In our world of constant oversharing, I think it has become all the more important to reserve private spaces for ourselves. To this day, I refuse to scrawl my name or address on the front page of my diary – it is something that feels inherently personal, precious in its banality. This commitment to privacy has resulted in most of my diaries becoming completely illegible, composed of scribbled out paragraphs, torn pages and cryptic names initialled in glittery silver ink. I know that at the time, it all seemed so significant: the English test in two days, the piano exam I was sure to fail, the party I was going to skip. Spats that got resolved in a matter of minutes were transformed into mini-sagas, playing out over five pages. Everything and nothing was happening, important enough to be documented at the time but so insignificant in the grand scheme of things that, in looking back over my teenage diaries, I wonder why I thought it had to be recorded. 

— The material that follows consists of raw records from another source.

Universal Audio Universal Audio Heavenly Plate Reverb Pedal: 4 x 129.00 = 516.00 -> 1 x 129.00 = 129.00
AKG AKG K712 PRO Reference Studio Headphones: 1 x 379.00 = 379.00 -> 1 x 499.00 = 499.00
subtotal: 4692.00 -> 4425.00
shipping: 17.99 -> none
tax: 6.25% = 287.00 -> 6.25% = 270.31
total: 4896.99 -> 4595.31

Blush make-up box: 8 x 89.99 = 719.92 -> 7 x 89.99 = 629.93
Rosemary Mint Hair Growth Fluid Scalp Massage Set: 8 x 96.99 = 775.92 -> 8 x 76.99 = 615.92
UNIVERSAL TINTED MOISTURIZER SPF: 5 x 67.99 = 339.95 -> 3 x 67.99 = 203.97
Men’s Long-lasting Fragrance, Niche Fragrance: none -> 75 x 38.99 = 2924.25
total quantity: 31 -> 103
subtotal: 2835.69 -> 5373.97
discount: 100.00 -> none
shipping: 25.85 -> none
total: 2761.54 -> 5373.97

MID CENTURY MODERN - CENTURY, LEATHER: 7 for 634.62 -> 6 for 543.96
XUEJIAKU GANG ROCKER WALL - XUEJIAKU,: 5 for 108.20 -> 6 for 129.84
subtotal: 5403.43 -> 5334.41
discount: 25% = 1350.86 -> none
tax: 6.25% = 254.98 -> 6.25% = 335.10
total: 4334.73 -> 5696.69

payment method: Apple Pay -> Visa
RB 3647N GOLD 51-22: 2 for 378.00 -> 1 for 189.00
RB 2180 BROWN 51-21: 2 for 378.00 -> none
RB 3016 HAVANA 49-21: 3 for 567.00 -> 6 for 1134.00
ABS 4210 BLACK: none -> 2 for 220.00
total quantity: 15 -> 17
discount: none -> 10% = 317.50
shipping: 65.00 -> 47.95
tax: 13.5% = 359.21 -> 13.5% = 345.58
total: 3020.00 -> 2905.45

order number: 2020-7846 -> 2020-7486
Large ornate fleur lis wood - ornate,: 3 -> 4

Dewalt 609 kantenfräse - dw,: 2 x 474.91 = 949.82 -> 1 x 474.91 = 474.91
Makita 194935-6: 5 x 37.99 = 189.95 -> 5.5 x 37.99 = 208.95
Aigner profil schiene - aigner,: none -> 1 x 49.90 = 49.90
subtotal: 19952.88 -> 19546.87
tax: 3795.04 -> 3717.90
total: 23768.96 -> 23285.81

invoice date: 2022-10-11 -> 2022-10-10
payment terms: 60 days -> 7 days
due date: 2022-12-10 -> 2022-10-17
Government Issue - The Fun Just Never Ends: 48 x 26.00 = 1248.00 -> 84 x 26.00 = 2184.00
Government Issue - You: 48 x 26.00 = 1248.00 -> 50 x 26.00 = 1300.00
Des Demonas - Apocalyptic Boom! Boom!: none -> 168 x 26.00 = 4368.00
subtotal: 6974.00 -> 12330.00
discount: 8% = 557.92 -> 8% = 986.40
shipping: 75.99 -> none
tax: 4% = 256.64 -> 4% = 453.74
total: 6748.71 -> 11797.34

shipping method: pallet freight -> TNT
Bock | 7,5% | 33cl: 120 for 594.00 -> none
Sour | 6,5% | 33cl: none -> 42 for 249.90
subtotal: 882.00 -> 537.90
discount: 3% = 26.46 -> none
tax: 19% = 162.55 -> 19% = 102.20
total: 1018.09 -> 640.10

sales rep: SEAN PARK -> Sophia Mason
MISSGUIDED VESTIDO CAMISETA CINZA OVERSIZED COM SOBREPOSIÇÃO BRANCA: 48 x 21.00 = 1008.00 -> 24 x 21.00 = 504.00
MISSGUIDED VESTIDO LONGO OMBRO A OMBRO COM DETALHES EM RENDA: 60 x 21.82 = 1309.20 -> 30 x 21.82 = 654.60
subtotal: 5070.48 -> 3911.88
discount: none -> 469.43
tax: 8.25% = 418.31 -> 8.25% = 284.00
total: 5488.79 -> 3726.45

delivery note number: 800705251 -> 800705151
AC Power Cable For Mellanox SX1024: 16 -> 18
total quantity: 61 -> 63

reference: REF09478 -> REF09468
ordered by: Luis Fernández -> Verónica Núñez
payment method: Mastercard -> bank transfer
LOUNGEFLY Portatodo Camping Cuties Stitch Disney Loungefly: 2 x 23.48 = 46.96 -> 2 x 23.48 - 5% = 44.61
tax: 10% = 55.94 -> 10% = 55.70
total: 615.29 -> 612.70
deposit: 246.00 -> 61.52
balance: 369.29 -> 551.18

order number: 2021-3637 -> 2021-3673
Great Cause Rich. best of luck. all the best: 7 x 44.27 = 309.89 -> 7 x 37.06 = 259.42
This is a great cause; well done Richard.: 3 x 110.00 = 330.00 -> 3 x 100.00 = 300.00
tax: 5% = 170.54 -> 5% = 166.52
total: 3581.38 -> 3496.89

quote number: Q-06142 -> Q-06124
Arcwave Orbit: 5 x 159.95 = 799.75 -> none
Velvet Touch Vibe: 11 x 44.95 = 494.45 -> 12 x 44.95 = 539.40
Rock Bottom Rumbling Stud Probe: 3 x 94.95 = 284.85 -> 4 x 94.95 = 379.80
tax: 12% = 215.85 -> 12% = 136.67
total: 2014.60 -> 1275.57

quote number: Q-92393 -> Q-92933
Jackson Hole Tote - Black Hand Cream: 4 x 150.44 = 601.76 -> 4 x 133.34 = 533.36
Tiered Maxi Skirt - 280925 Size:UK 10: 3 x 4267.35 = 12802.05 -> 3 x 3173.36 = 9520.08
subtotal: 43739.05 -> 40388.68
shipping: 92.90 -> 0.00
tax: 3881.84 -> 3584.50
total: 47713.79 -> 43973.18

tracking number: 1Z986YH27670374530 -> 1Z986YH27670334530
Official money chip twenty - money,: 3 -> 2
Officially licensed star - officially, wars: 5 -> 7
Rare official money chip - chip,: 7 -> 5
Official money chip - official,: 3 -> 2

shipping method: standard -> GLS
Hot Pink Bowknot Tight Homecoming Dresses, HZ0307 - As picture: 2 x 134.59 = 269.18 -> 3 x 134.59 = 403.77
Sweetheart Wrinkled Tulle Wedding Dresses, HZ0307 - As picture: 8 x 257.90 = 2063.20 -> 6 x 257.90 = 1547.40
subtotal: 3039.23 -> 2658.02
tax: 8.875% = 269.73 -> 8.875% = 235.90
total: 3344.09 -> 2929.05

That said, I am eternally grateful that it was. When we lost my older brother in 2020, I remember fervently rifling through all of my old diaries. I was searching for his name, any little snippet of our lives I decided to record – some of it so crazy it read as fiction, most of it mundane and heart wrenching in its mundanity. From uneventful to insane, those old diary entries are my very own coming-of-age script. They offer a snapshot of the person I used to be and the growing pains of becoming the person I am now. I can bookmark my girlhood, divide it into chapters which, as it turns out, are worth the read – scanning over the now yellowing pages serves as a reminder that it does get better. In documenting the minutiae of the everyday in such a pared back way, without filters or effects, we gain perspective on the geography of our lives, each entry connecting the dots to shape the contours of the self.